Semargl is a modular framework for crawling linked data from structured documents. The main goal of the project is to provide lightweight and performant tool without excess dependencies.
At this moment Semargl offers high-performant streaming parsers for RDF/XML, RDFa, N-Triples, JSON-LD, streaming serializers for Turtle, NTriples, NQuads and integration with Jena, Clerezza and Sesame.
Small memory footprint, and CPU requirements allow framework to be embedded in any system. It runs seamlessly on Android and GAE.
You can check some framework capabilities via RDFa parser demo.
Semargl’s code is small and simple to understand. It has no external dependencies and it will never read a mail.
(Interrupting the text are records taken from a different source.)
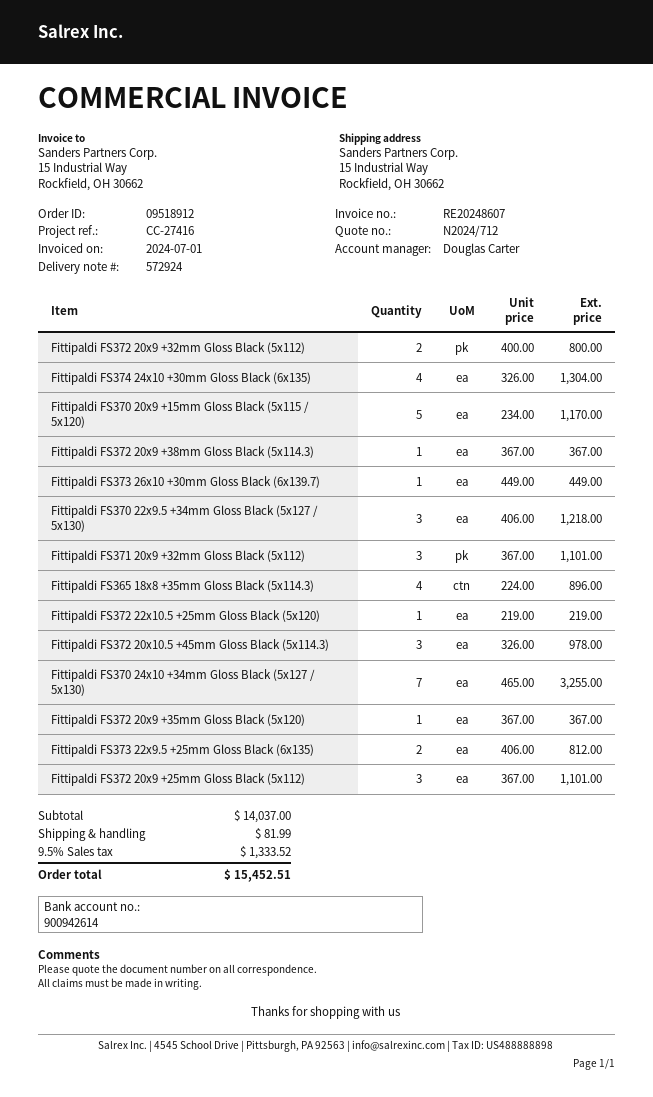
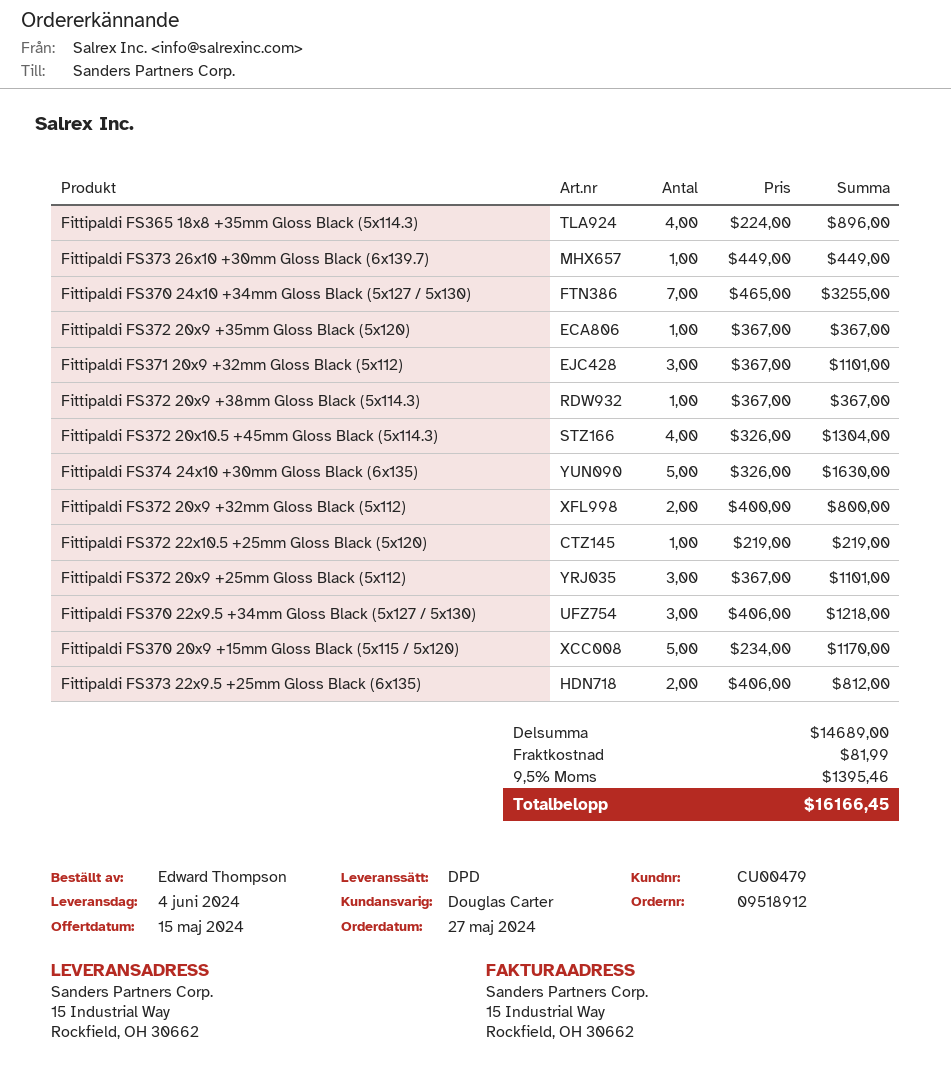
Fittipaldi FS374 24x10 +30mm Gloss Black (6x135): 4 x 326.00 = 1304.00 -> 5 x 326.00 = 1630.00
Fittipaldi FS372 20x10.5 +45mm Gloss Black (5x114.3): 3 x 326.00 = 978.00 -> 4 x 326.00 = 1304.00
subtotal: 14037.00 -> 14689.00
tax: 9.5% = 1333.52 -> 9.5% = 1395.46
total: 15452.51 -> 16166.45

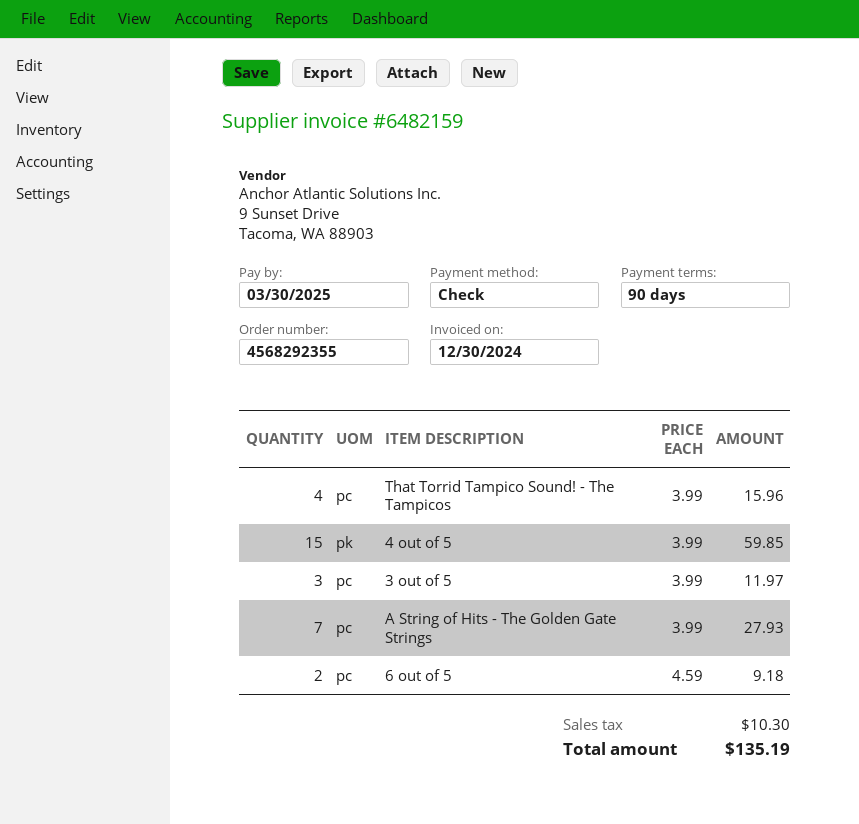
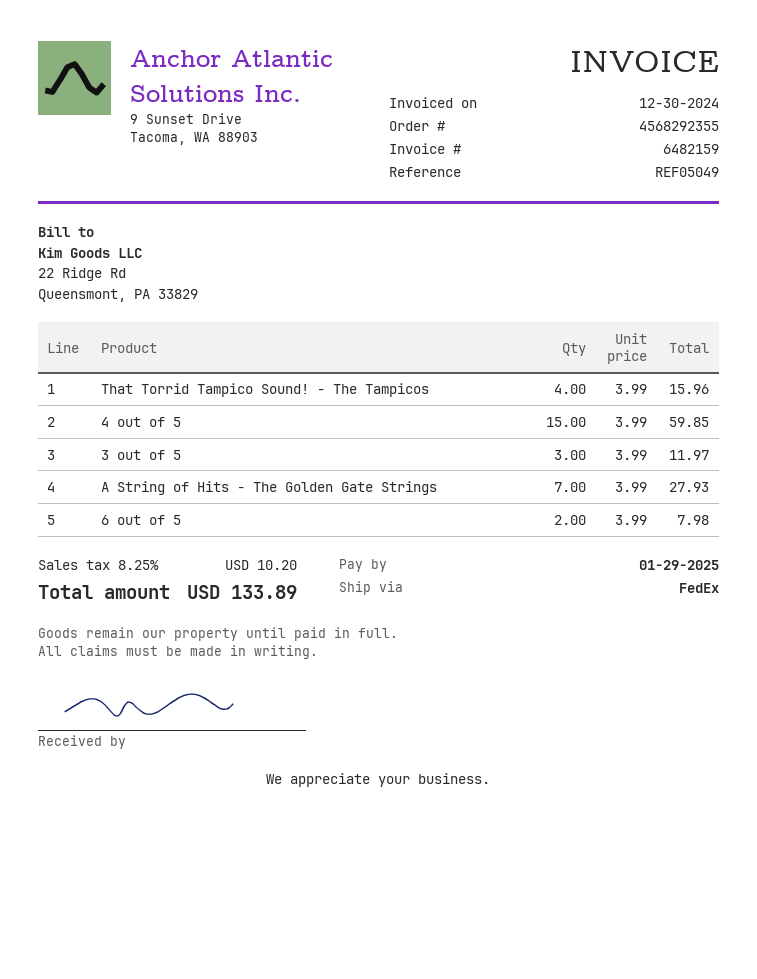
due date: 2025-03-30 -> 2025-01-29
6 out of 5: 2 x 4.59 = 9.18 -> 2 x 3.99 = 7.98
tax: 10.30 -> 10.20
total: 135.19 -> 133.89

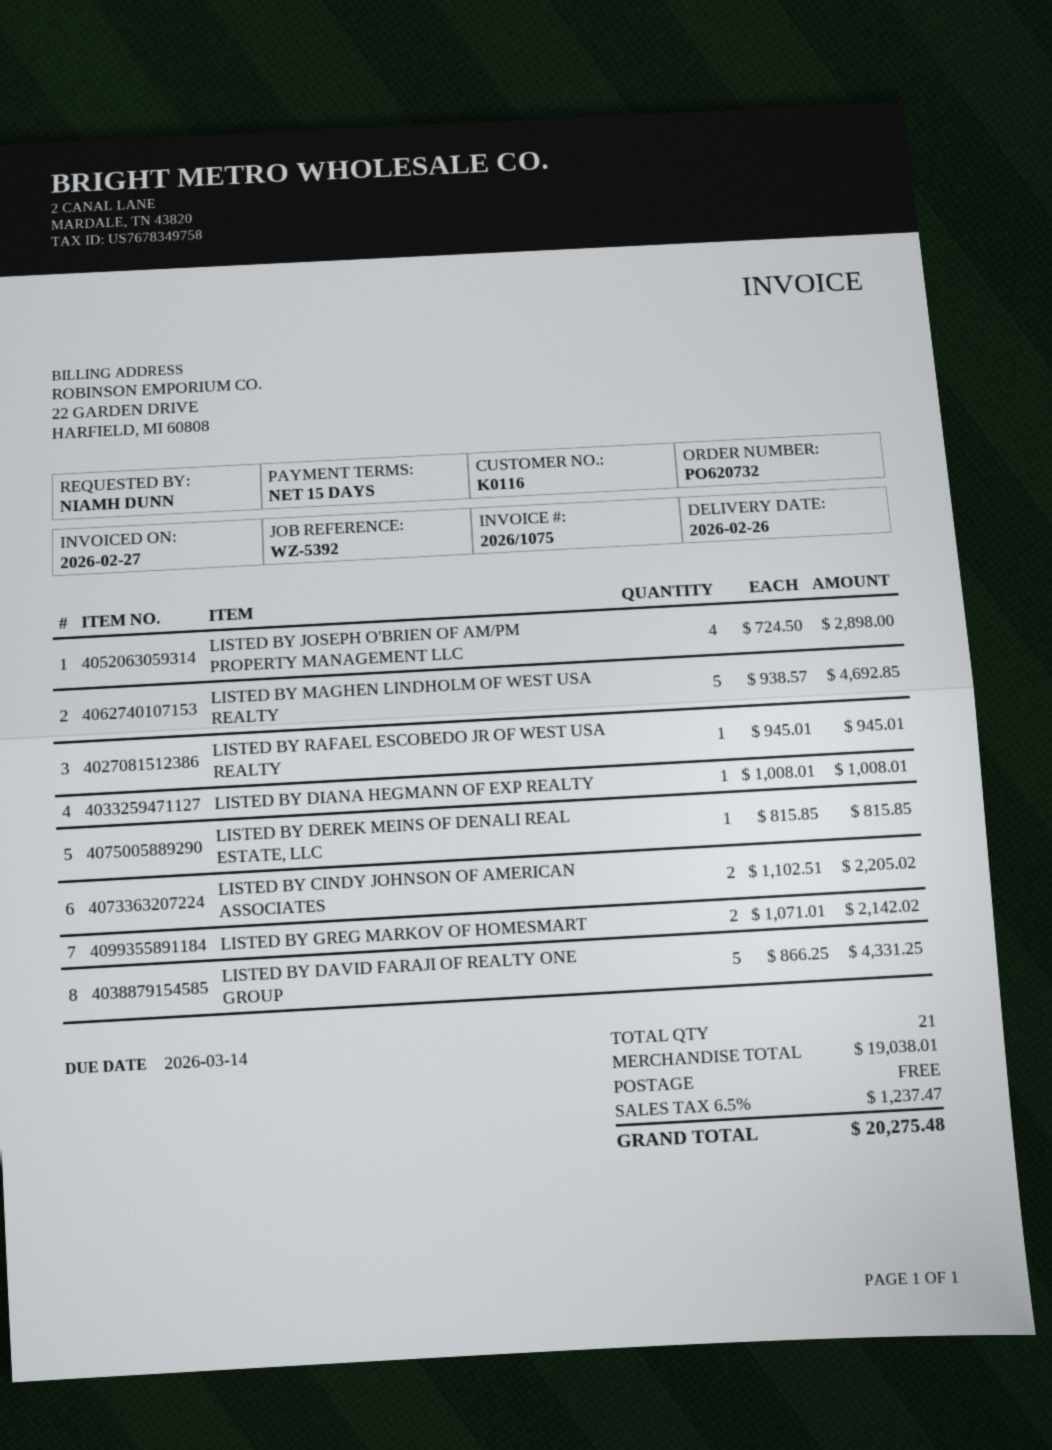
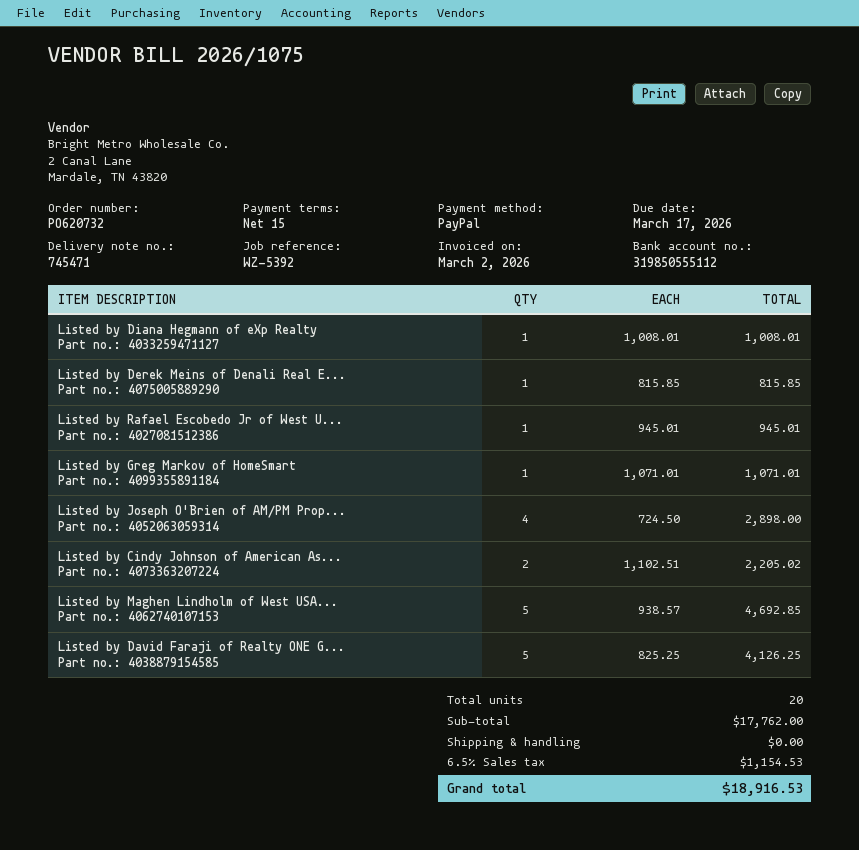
invoice date: 2026-02-27 -> 2026-03-02
due date: 2026-03-14 -> 2026-03-17
LISTED BY GREG MARKOV OF HOMESMART: 2 x 1071.01 = 2142.02 -> 1 x 1071.01 = 1071.01
LISTED BY DAVID FARAJI OF REALTY ONE GROUP: 5 x 866.25 = 4331.25 -> 5 x 825.25 = 4126.25
total quantity: 21 -> 20
subtotal: 19038.01 -> 17762.00
tax: 6.5% = 1237.47 -> 6.5% = 1154.53
total: 20275.48 -> 18916.53

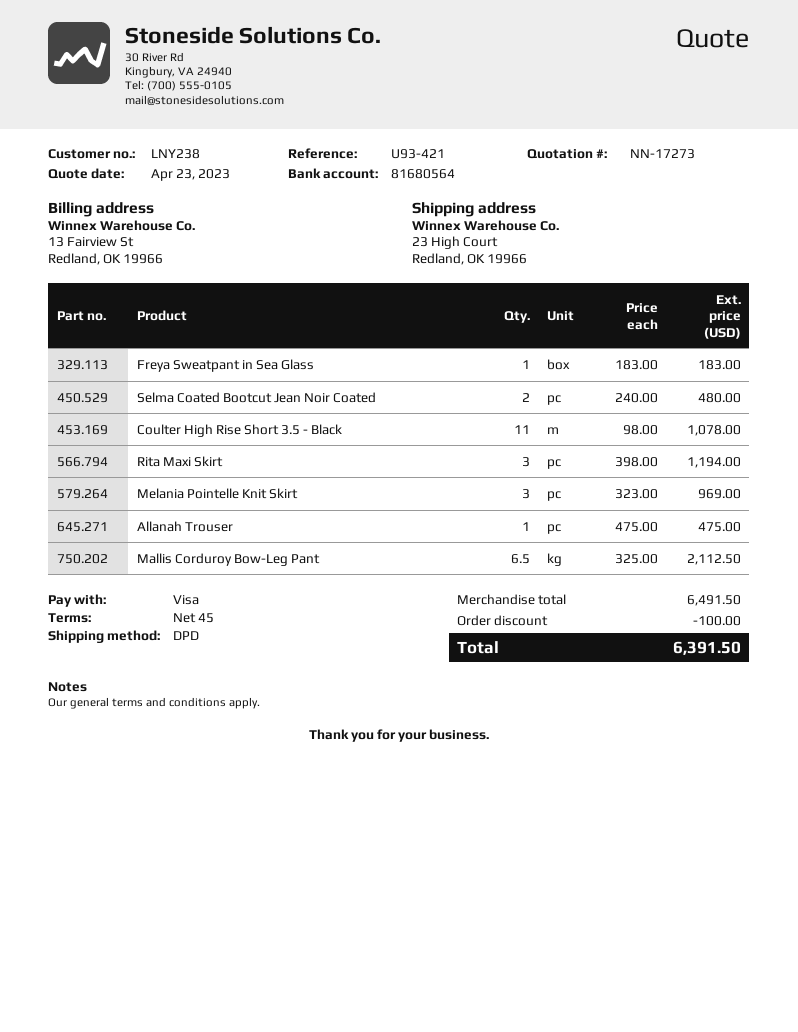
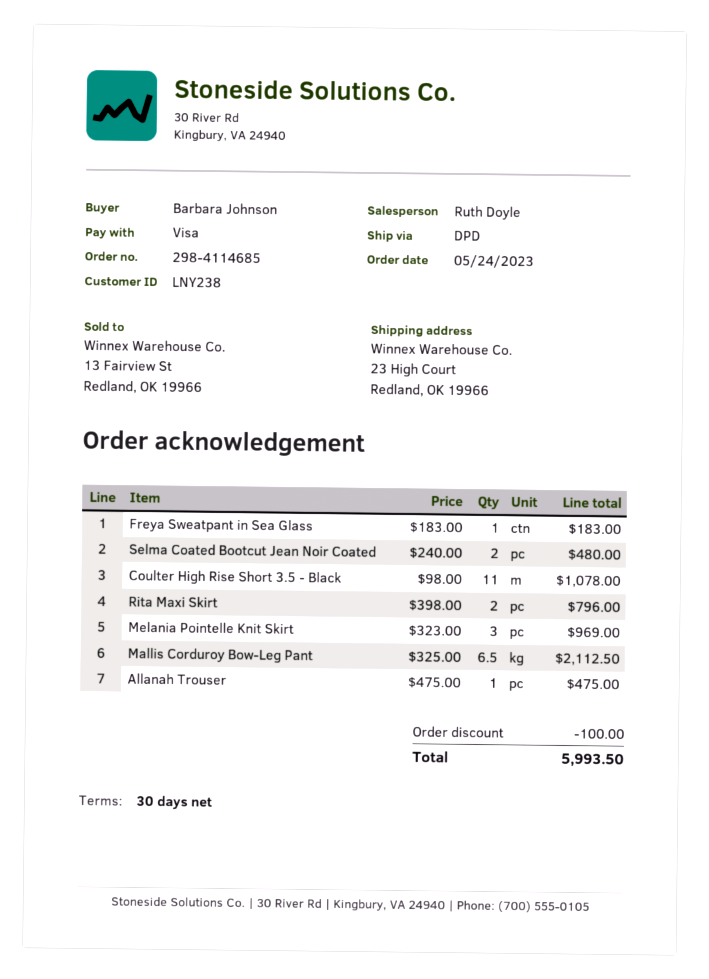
payment terms: 45 days -> 30 days
Rita Maxi Skirt: 3 x 398.00 = 1194.00 -> 2 x 398.00 = 796.00
total: 6391.50 -> 5993.50

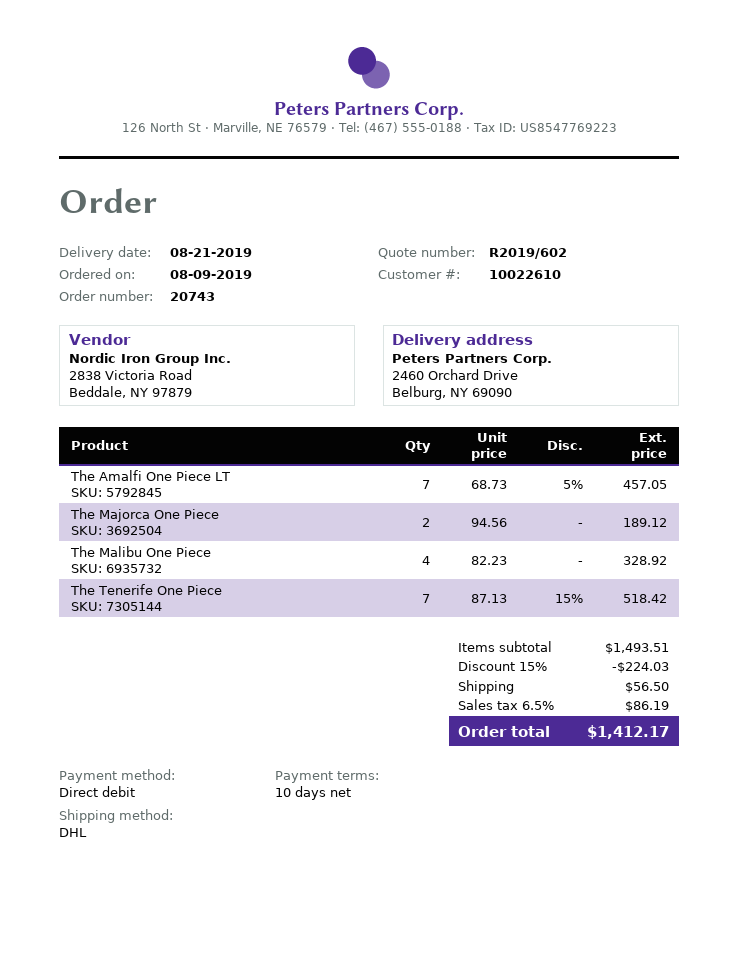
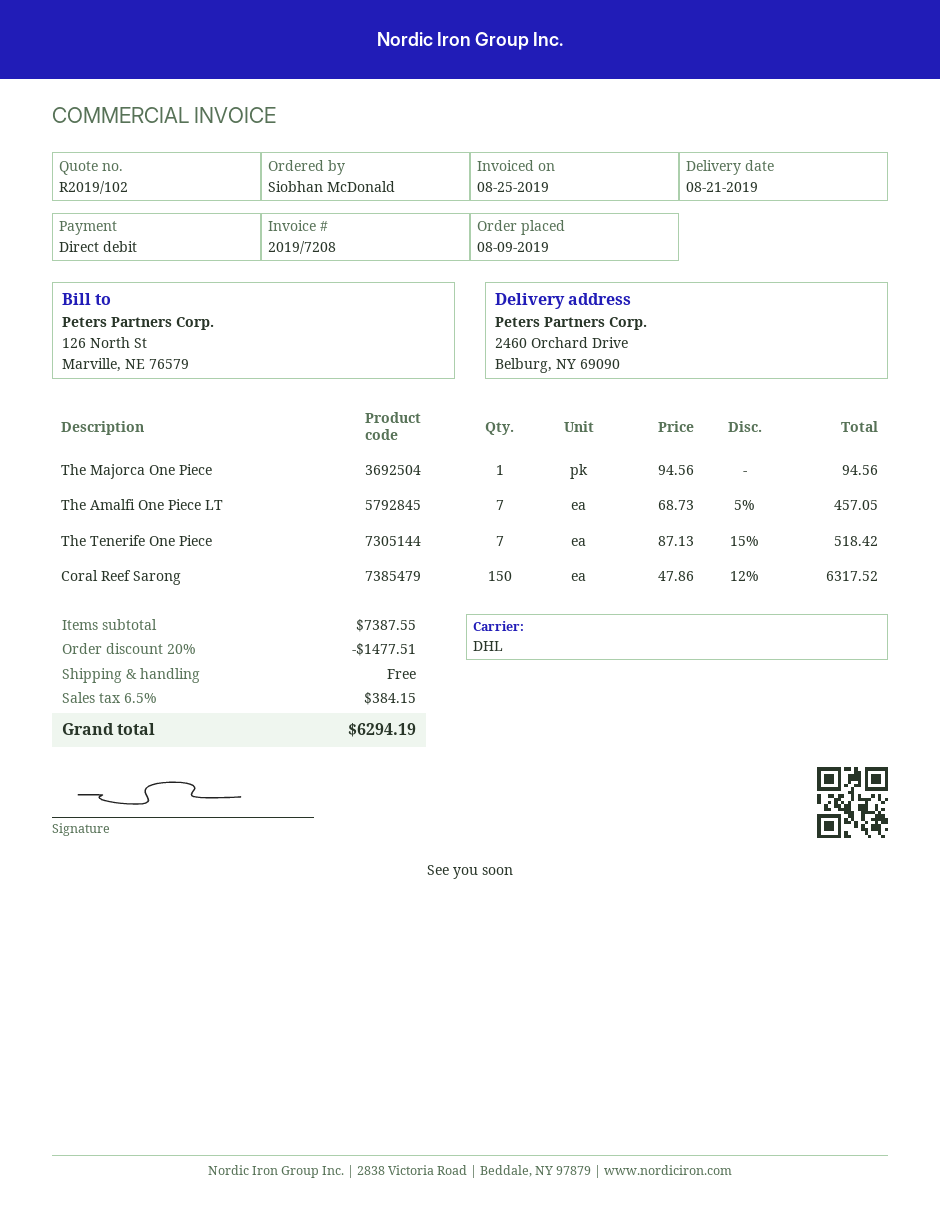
quote number: R2019/602 -> R2019/102
The Majorca One Piece: 2 x 94.56 = 189.12 -> 1 x 94.56 = 94.56
The Malibu One Piece: 4 x 82.23 = 328.92 -> none
Coral Reef Sarong: none -> 150 x 47.86 - 12% = 6317.52
subtotal: 1493.51 -> 7387.55
discount: 15% = 224.03 -> 20% = 1477.51
shipping: 56.50 -> 0.00
tax: 6.5% = 86.19 -> 6.5% = 384.15
total: 1412.17 -> 6294.19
Internally it operates with a raw strings and creates as few objects as possible, so your Android or GAE applications will be happy.
All parsers and serializers fully support corresponding W3C specifications and test suites.
No jokes!
<dependency>
<groupId>org.semarglproject</groupId>
<artifactId>semargl-rdfa</artifactId>
<version>0.7</version>
</dependency>
// just init triple store you want
MGraph graph = ... // Clerezza calls
// create processing pipe
StreamProcessor sp = new StreamProcessor(NTriplesParser.connect(ClerezzaSink.connect(graph));
// and run it
sp.process(file, docUri);
If you want to use Semargl as a standalone framework, you can find useful internal serializers and easily extendable API.
To build framework just run mvn clean install
. RDFa tests require direct Internet connection.